Table 3. Device and procedural details.

Infection and other adverse events

There were 28 reported hematomas (2.5%), 14 of which required intervention (1.3%). In no case did hematoma and infection co-occur. There were no significant differences between treatment groups for any individual adverse event, including among subgroups (e.g., use of high- vs. low-power devices). There were also 14 (1.3%) other events reported such as lead dislodgement/revision, pocket revision, erosion, and erythema/fever without differences between groups (Table 4).

TABLE 4

Table 4. Adverse events.

Overall, there were 19 major CIED infections (1.7%) and 15 minor CIED infections (1.4%) (Table 4). Major infections included 12 pocket infections (1.1%) and 7 instances of superficial cellulitis with dehiscence, erosion, or purulent drainage (0.6%). One patient had bacteremia, endocarditis, and pocket infection. Overall, there were no significant differences detected between the groups. Analysis of time to onset of infection also did not identify any significant differences among treatment groups for major, minor, or pocket infections at any timepoint through 90 days (0–30 days or 31–90 days, Table 4). However, across all timepoints, there was a trend toward statistical significance in the incidence of pocket infections between Any ABX + Gent (0 pocket infections [0%]) and Any ABX − Gent (10 pocket infections [1.6%]) (p = 0.070), suggesting a potential benefit to the use of gentamicin for the prevention of pocket infections.

A multivariate logistic regression model was used to predict the likelihood of infection (either major or minor) from the use of gentamicin while adjusting for the risk factors of obesity and diabetes as demonstrated in Table 5. Covariates in this model were statistically significant, including a history of obesity (odds ratio [OR] 2.3, 95% CI, 1.0 – 5.1) and diabetes (OR 0.2, 95% CI, 0.1 – 0.8). A group difference emerged at the trend level (p = 0.083) such that the omission of gentamicin was associated with a threefold increase in risk for infection (OR 3.0, 95% CI, 1.0 – 10.0). The model area under the curve (AUC) was 0.70 (95% CI, 0.60 – 0.78).

TABLE 5

Table 5. Summary of logistic regression model predicting the presence of any major or minor infection.

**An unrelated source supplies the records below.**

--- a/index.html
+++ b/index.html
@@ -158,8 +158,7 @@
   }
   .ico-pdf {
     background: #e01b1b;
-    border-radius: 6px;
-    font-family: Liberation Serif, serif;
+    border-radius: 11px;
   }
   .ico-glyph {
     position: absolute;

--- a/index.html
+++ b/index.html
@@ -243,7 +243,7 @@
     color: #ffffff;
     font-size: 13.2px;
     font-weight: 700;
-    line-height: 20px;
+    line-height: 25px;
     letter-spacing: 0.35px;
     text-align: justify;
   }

When subjects were grouped by number of standard infection risk factors (0–9), 88.7% had at least 1 risk factor, and the majority of patients (58.6%) had 2 or more (Table 6). Significantly more patients with 2 or more (≥2) risk factors were in the Gent Only vs. Saline group (p = 0.026) or Any ABX − Gent group vs. Any ABX + Gent group (p = 0.035).

TABLE 6

Table 6. Analysis by number of infection risk factors by treatment group.

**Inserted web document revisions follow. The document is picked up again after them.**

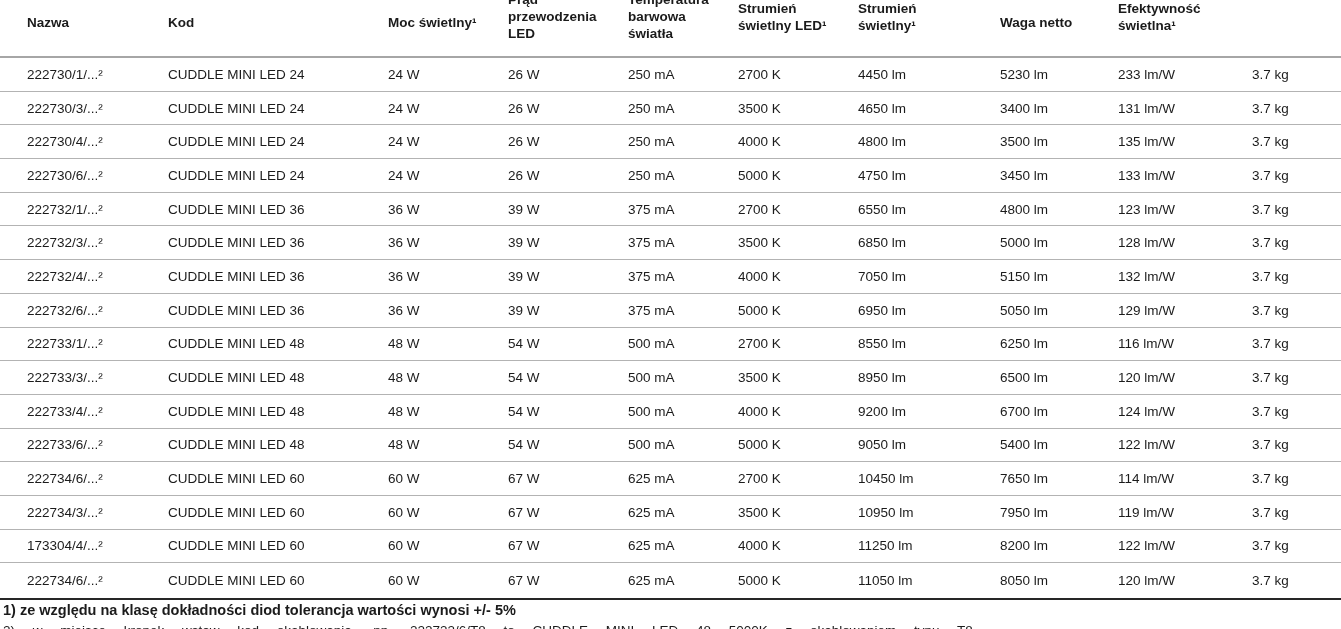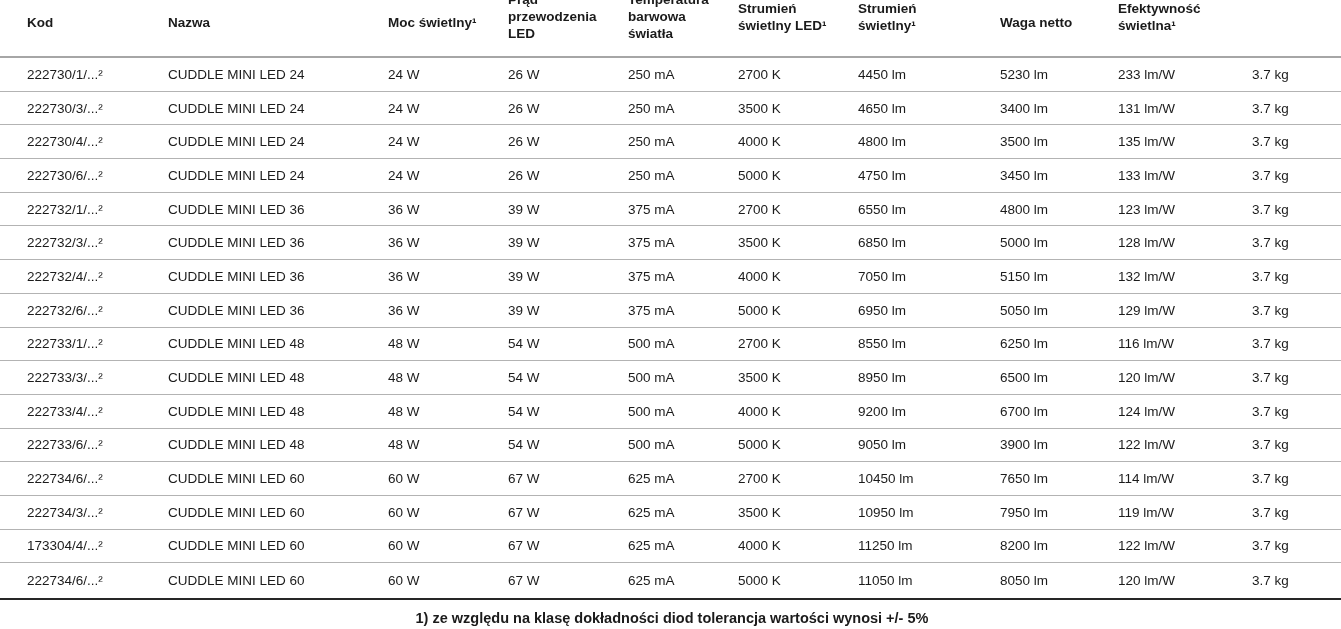--- a/index.html
+++ b/index.html
@@ -81,8 +81,8 @@
 
 <div class="spec-table">
   <div class="hrow" id="header-row">
+      <div class="hcell h1">Nazwa</div>
       <div class="hcell h1">Kod</div>
-      <div class="hcell h1">Nazwa</div>
       <div class="hcell h1">Moc świetlny¹</div>
       <div class="hcell h3">Prąd
 przewodzenia

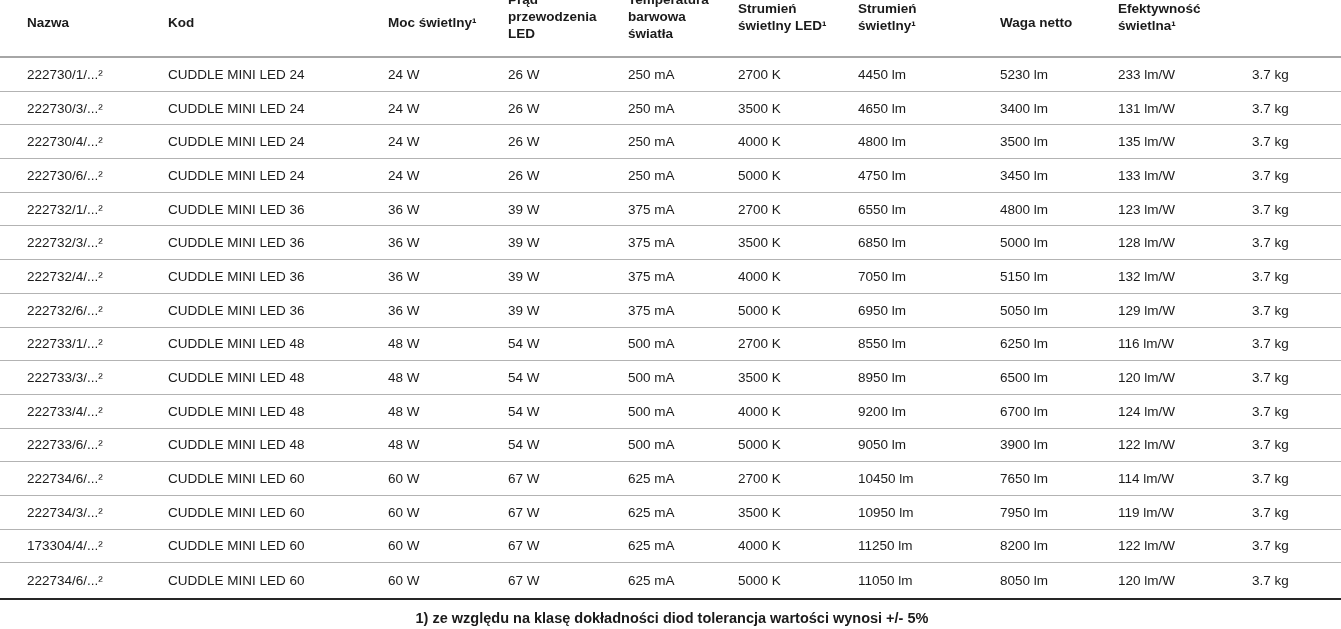--- a/index.html
+++ b/index.html
@@ -239,7 +239,7 @@
         <div class="cell">500 mA</div>
         <div class="cell">5000 K</div>
         <div class="cell">9050 lm</div>
-        <div class="cell">3900 lm</div>
+        <div class="cell">5400 lm</div>
         <div class="cell">122 lm/W</div>
         <div class="cell">3.7 kg</div>
       </div>

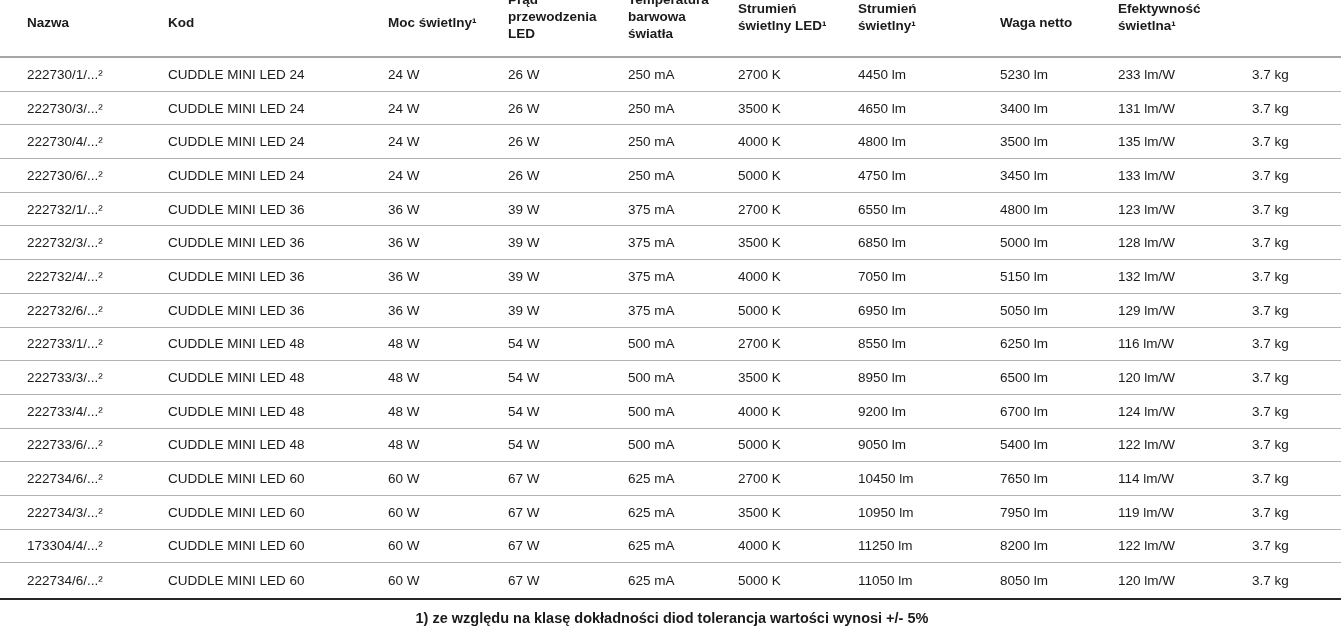--- a/index.html
+++ b/index.html
@@ -65,8 +65,7 @@
     font-weight: bold;
     font-size: 14.5px;
     line-height: 19px;
-    padding-top: 9px;
-    text-align: center;
+    padding-top: 1px;
   }
   .footnote-2 {
     font-size: 13.5px;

Use of preoperative intravenous antibiotic prophylaxis (IV ABX)

Overall compliance with IV ABX across all study sites was 96.6% (range 11–100%), similar to WRAP-IT (94.2%), (21) but varied by site: 23 sites (58%) administered IV ABX 100% of the time, 32 sites (80%) administered ≥90% of the time, and 36 sites (90%) administered ≥80% of the time. Only 4 sites (10%) used IV ABX less than 80% of the time.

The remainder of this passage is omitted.